* **ACTIVITY**:
Take the material below and reproduce, word for word, only the lines from the line with "html: <span>Exports of" through the line with "text: Growth to".

BEGIN THE DATA

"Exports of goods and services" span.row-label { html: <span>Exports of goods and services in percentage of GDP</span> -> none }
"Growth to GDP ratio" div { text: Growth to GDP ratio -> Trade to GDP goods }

END THE DATA
BEGIN THE DATA

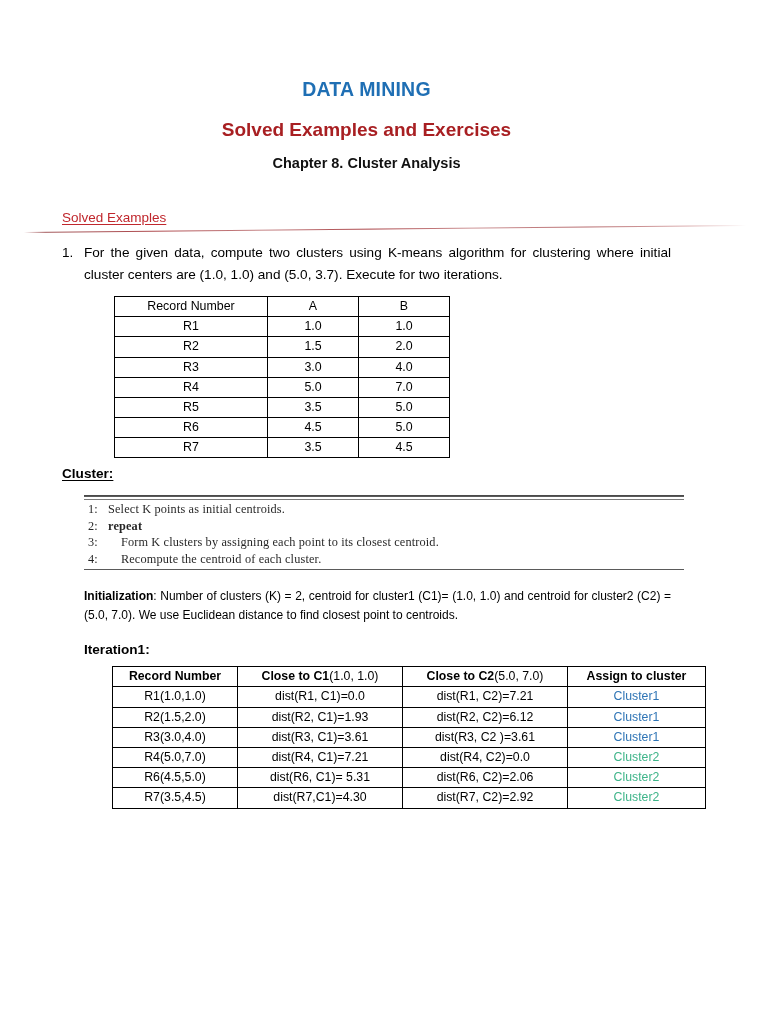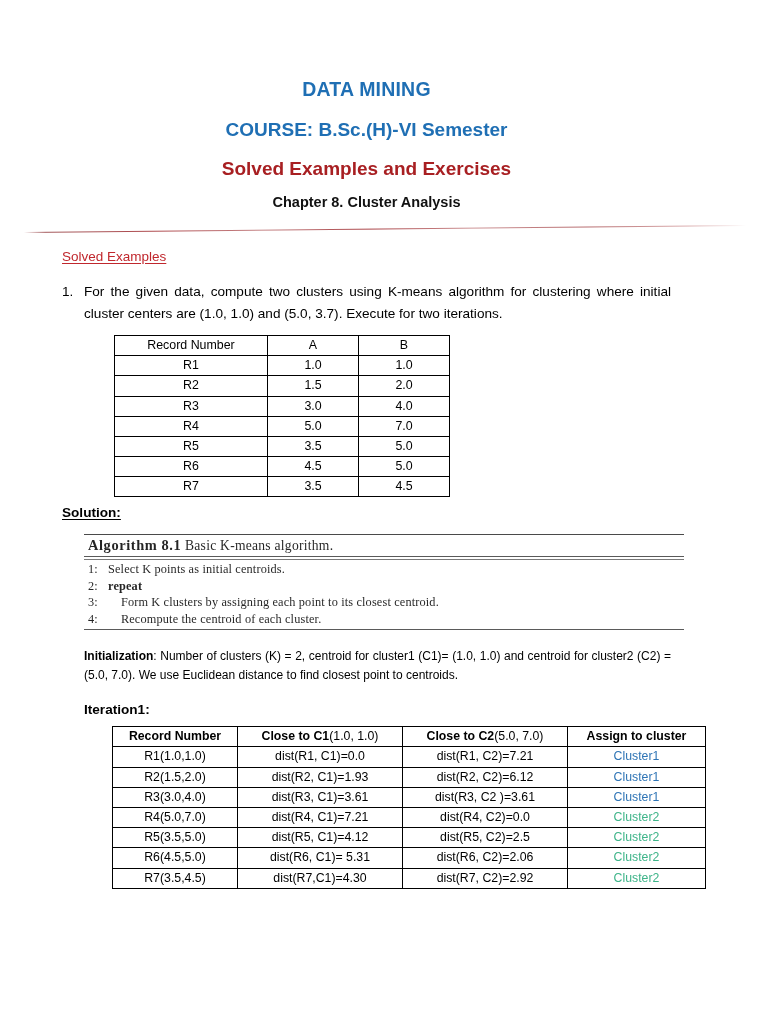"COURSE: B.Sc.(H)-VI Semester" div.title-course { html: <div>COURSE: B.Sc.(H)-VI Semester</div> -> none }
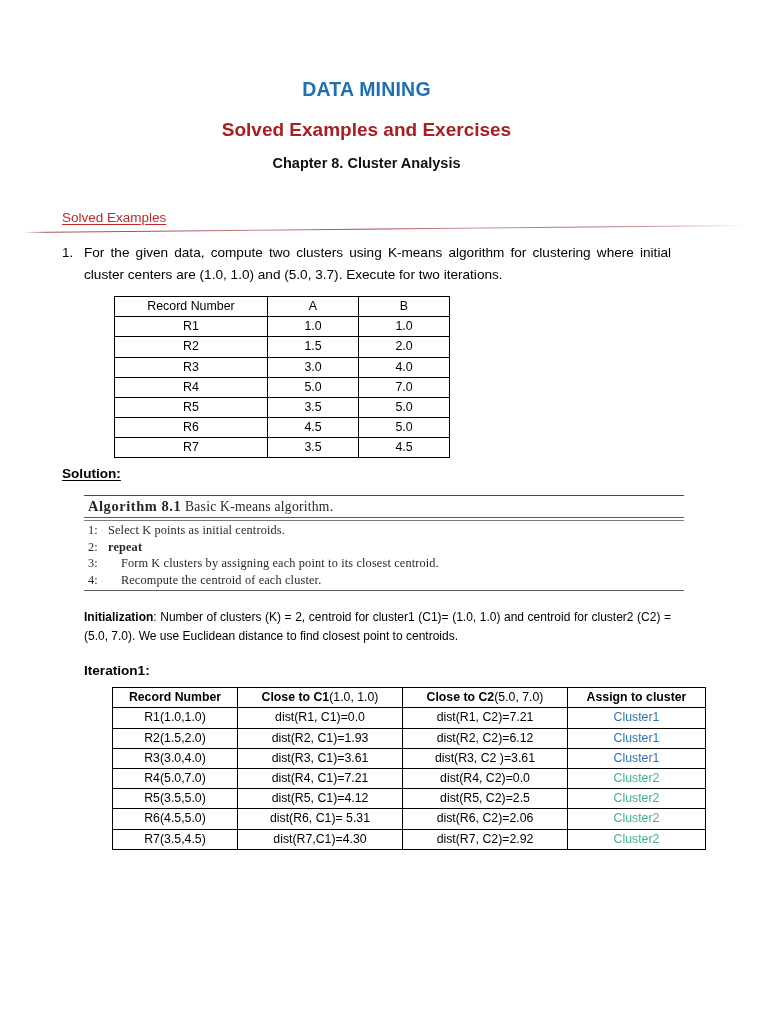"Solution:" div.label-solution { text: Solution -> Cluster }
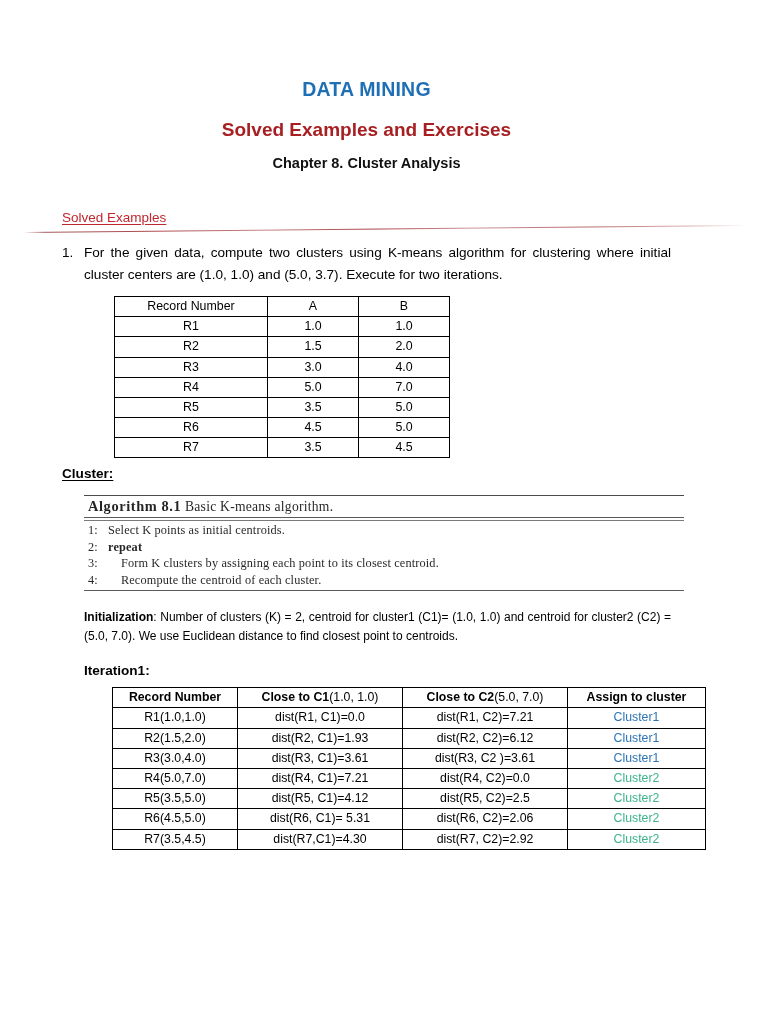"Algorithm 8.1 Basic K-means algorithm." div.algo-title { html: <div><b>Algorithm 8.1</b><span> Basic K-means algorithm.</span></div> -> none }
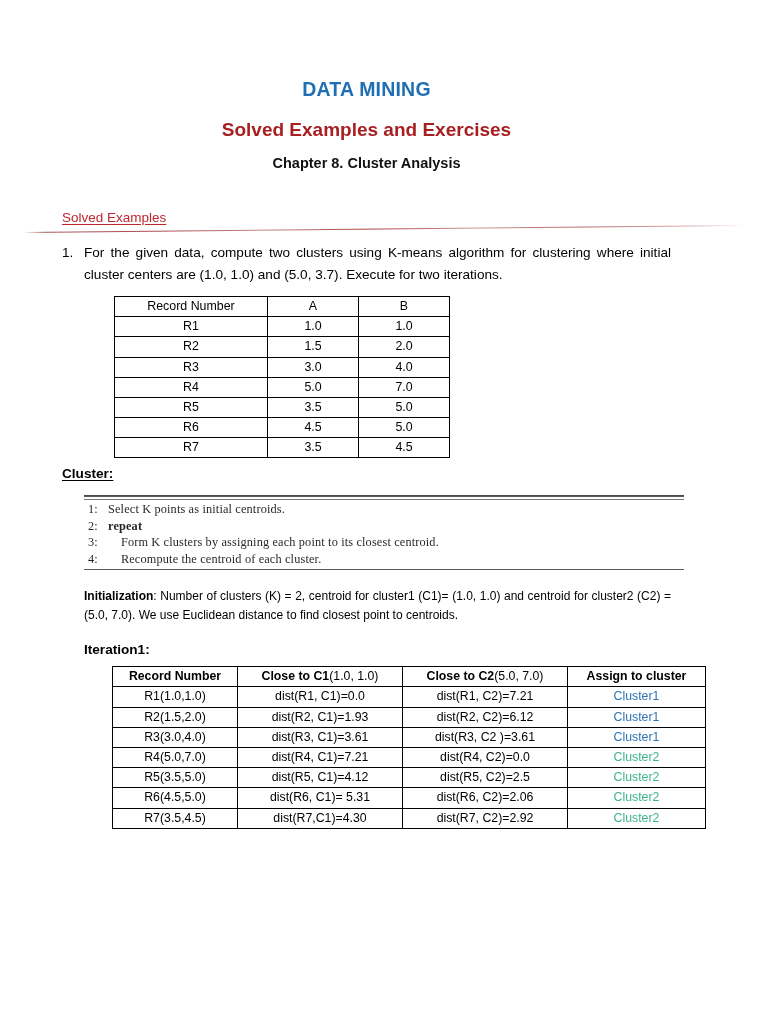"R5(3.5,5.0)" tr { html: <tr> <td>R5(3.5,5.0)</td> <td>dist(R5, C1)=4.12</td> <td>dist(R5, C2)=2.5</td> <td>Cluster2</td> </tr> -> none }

END THE DATA

* **YOUR RESPONSE**:
"Exports of goods and services" span.row-label { html: <span>Exports of goods and services in percentage of GDP</span> -> none }
"Growth to GDP ratio" div { text: Growth to GDP ratio -> Trade to GDP goods }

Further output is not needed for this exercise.